* **RECORDS PROVIDED**
★ ★ ★

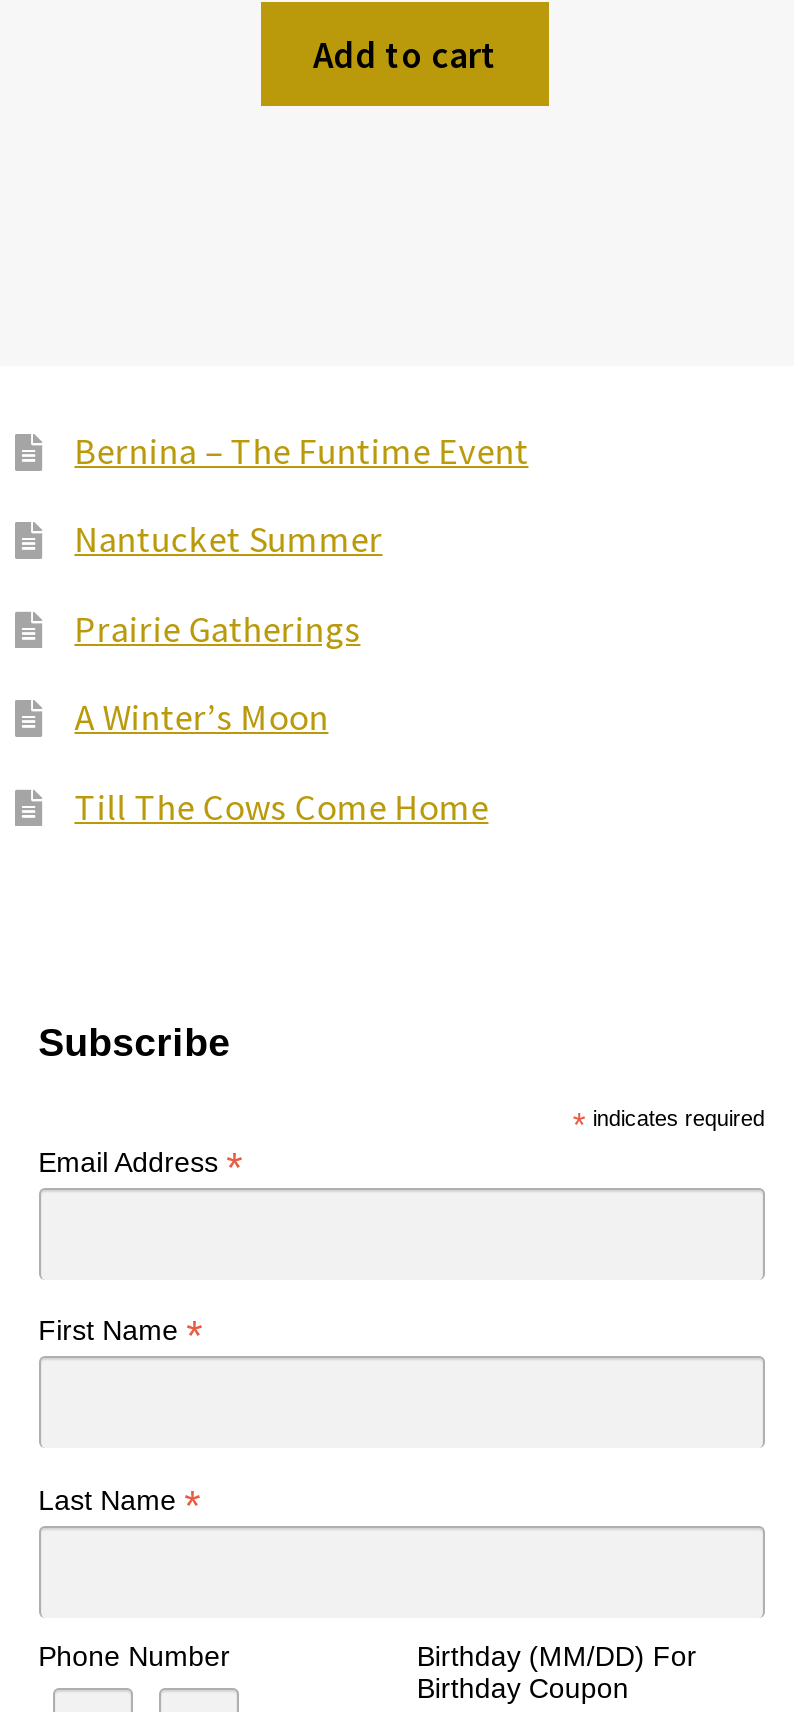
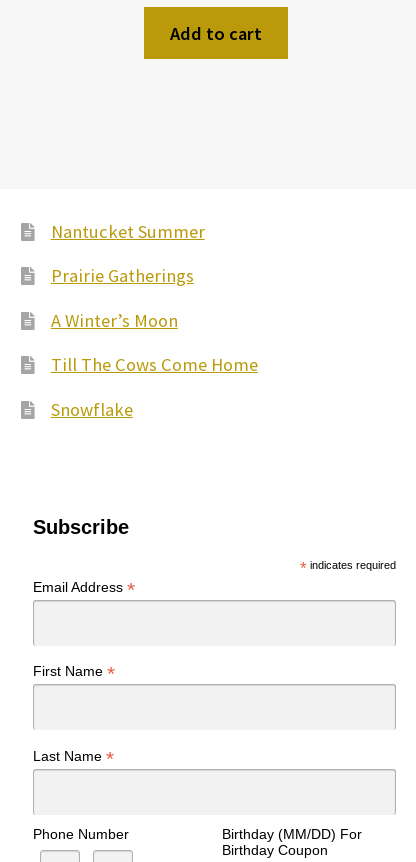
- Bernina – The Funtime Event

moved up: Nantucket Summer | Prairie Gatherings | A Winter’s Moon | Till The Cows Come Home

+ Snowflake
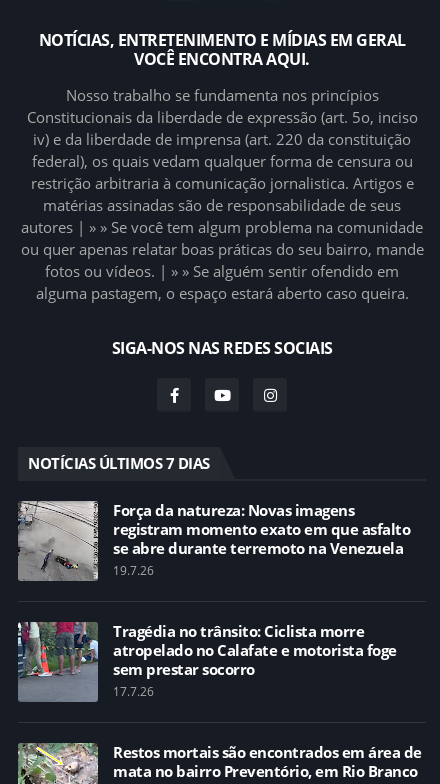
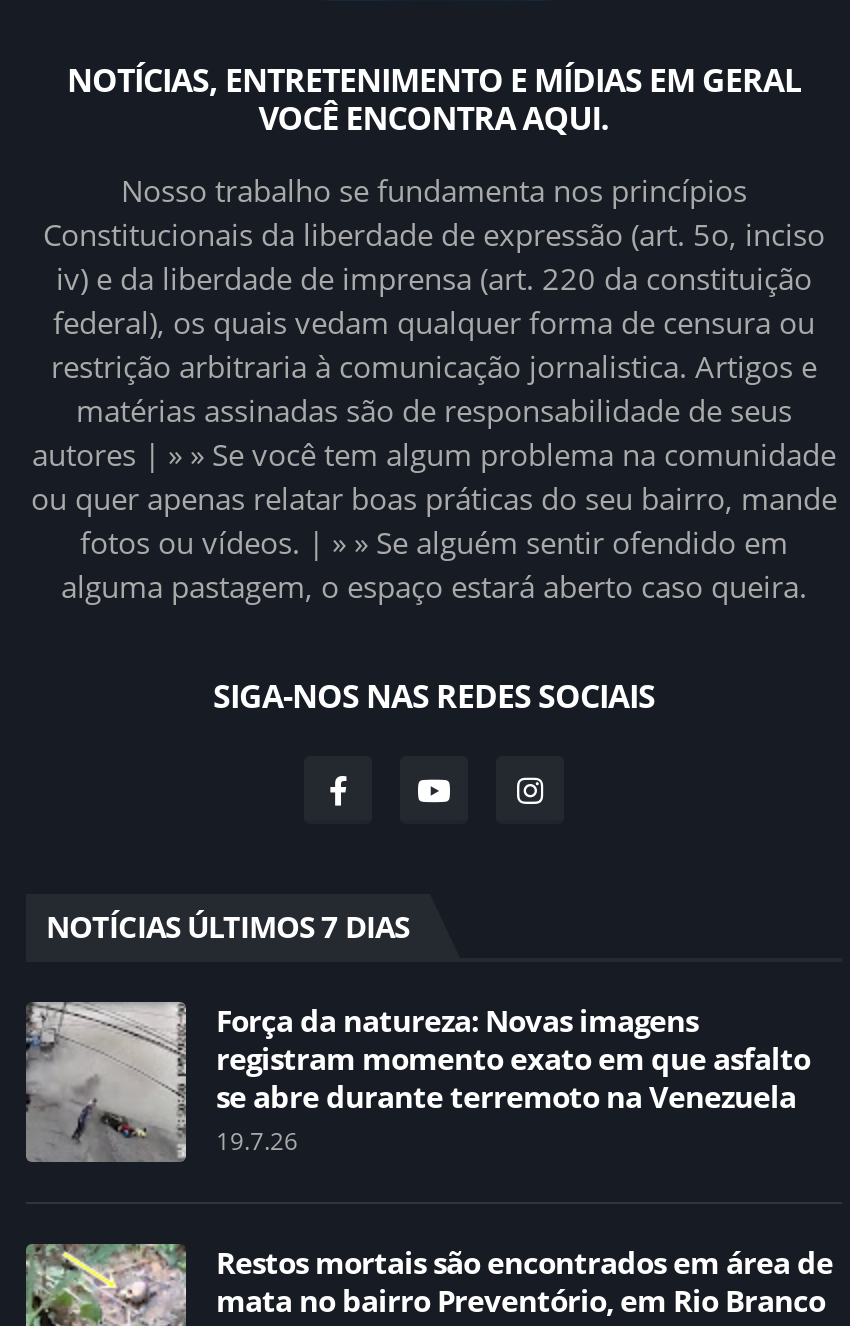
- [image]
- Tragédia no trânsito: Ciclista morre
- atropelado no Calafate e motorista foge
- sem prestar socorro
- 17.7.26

★ ★ ★

Because only the text is wanted, repeat all the entries exactly and leave out the pictures.

- Bernina – The Funtime Event

moved up: Nantucket Summer | Prairie Gatherings | A Winter’s Moon | Till The Cows Come Home

+ Snowflake
- [image]
- Tragédia no trânsito: Ciclista morre
- atropelado no Calafate e motorista foge
- sem prestar socorro
- 17.7.26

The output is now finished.